→ **WHAT NEEDS TO BE DONE**
Collect every line in the records below that contains the word "spacing".

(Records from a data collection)
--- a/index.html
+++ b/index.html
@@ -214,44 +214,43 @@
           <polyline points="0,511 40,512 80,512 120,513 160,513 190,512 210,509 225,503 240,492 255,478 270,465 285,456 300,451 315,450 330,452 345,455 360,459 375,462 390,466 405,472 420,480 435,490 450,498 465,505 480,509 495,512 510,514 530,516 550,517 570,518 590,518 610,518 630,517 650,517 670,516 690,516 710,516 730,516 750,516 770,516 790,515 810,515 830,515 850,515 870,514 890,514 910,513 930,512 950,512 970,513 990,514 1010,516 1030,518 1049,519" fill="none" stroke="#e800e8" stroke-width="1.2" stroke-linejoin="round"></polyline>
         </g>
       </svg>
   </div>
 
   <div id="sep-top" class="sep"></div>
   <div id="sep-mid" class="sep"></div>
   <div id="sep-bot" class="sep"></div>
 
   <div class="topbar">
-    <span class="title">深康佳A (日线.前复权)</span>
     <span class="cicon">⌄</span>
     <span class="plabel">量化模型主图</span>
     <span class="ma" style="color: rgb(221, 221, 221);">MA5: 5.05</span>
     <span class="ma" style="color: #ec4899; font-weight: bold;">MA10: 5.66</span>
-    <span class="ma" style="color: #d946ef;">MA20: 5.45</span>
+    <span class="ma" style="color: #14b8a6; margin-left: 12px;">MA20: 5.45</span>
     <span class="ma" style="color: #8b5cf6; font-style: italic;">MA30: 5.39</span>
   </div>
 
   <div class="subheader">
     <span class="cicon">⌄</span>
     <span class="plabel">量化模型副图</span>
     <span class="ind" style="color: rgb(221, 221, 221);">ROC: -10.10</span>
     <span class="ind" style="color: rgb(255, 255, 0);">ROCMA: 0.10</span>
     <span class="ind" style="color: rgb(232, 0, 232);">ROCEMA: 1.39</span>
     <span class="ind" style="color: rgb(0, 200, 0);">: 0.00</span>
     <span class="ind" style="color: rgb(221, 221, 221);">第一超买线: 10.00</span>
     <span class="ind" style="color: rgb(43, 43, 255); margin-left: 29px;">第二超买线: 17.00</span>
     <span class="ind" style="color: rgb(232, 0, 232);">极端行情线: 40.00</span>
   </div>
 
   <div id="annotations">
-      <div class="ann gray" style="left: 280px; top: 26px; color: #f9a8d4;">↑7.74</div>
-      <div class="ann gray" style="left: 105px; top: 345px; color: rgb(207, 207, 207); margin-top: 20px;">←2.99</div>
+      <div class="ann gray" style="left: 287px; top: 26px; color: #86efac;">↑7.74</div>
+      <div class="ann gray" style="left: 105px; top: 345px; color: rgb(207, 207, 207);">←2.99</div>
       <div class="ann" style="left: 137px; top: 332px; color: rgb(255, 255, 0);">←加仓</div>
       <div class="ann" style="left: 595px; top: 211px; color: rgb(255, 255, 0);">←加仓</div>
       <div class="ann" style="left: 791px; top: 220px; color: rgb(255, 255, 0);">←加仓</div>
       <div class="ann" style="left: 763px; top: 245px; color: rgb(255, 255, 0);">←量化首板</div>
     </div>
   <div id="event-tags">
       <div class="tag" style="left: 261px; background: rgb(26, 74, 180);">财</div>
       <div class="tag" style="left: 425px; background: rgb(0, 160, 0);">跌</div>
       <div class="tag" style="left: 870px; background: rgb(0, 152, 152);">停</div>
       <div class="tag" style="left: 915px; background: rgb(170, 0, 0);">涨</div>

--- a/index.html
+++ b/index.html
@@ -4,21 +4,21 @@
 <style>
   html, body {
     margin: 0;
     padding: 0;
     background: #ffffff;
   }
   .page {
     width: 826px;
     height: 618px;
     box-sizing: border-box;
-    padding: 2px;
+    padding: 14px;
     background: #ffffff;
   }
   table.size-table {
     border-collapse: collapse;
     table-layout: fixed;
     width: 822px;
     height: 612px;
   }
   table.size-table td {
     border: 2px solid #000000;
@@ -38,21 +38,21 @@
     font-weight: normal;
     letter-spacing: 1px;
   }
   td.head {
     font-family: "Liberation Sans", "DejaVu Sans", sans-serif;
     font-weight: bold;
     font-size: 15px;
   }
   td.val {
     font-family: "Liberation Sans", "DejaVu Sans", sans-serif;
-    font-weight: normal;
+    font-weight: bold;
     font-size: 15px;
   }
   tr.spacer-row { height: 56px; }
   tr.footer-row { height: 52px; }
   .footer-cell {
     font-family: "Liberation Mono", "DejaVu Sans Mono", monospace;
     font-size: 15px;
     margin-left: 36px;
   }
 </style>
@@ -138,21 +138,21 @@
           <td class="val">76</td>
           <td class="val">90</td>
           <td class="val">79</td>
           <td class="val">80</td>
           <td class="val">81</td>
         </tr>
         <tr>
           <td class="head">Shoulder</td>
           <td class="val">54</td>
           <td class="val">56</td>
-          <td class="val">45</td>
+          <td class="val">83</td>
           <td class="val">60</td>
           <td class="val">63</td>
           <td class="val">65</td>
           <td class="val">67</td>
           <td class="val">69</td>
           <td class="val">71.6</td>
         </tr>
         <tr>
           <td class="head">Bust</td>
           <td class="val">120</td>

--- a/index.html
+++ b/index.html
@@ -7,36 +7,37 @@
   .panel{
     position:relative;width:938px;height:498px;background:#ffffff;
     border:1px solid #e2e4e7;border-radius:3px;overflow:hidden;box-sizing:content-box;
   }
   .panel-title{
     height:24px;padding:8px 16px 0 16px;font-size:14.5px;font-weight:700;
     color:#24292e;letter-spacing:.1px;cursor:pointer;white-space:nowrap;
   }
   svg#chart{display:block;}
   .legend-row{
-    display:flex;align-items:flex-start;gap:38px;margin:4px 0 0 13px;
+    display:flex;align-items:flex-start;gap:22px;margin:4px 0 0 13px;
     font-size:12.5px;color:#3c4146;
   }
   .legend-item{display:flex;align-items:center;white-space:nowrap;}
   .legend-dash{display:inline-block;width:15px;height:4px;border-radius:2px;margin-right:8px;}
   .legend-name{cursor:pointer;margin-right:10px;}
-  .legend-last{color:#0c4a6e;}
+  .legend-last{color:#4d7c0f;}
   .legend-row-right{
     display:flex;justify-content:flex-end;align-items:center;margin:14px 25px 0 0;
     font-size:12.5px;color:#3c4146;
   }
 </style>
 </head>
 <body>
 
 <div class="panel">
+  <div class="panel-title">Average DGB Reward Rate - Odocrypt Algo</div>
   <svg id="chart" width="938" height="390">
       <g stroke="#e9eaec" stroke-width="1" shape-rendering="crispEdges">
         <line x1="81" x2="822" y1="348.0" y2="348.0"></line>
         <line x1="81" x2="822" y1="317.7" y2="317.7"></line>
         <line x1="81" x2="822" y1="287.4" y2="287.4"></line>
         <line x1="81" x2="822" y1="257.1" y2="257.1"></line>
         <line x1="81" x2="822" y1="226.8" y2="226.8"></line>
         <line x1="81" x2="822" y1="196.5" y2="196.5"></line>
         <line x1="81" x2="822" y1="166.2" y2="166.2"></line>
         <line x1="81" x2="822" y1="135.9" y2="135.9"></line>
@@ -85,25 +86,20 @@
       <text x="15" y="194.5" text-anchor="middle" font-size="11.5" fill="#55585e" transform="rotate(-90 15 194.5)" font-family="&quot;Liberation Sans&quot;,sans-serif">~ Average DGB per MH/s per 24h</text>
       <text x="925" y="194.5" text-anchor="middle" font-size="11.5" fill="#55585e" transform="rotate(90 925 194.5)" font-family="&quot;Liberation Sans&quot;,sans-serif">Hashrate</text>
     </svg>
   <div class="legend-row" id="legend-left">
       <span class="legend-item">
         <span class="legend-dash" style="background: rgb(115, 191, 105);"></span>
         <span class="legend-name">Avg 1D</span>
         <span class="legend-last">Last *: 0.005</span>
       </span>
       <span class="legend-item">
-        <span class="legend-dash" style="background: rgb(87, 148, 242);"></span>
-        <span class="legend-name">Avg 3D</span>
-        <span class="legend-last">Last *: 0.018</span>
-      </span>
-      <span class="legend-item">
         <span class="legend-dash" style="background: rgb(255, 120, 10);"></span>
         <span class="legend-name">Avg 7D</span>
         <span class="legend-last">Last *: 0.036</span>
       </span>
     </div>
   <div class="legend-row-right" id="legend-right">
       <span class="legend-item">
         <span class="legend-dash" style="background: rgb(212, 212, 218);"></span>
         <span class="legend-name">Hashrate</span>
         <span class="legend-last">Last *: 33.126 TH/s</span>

→ **RESULT FOR THIS EXERCISE**
     letter-spacing: 1px;
     color:#24292e;letter-spacing:.1px;cursor:pointer;white-space:nowrap;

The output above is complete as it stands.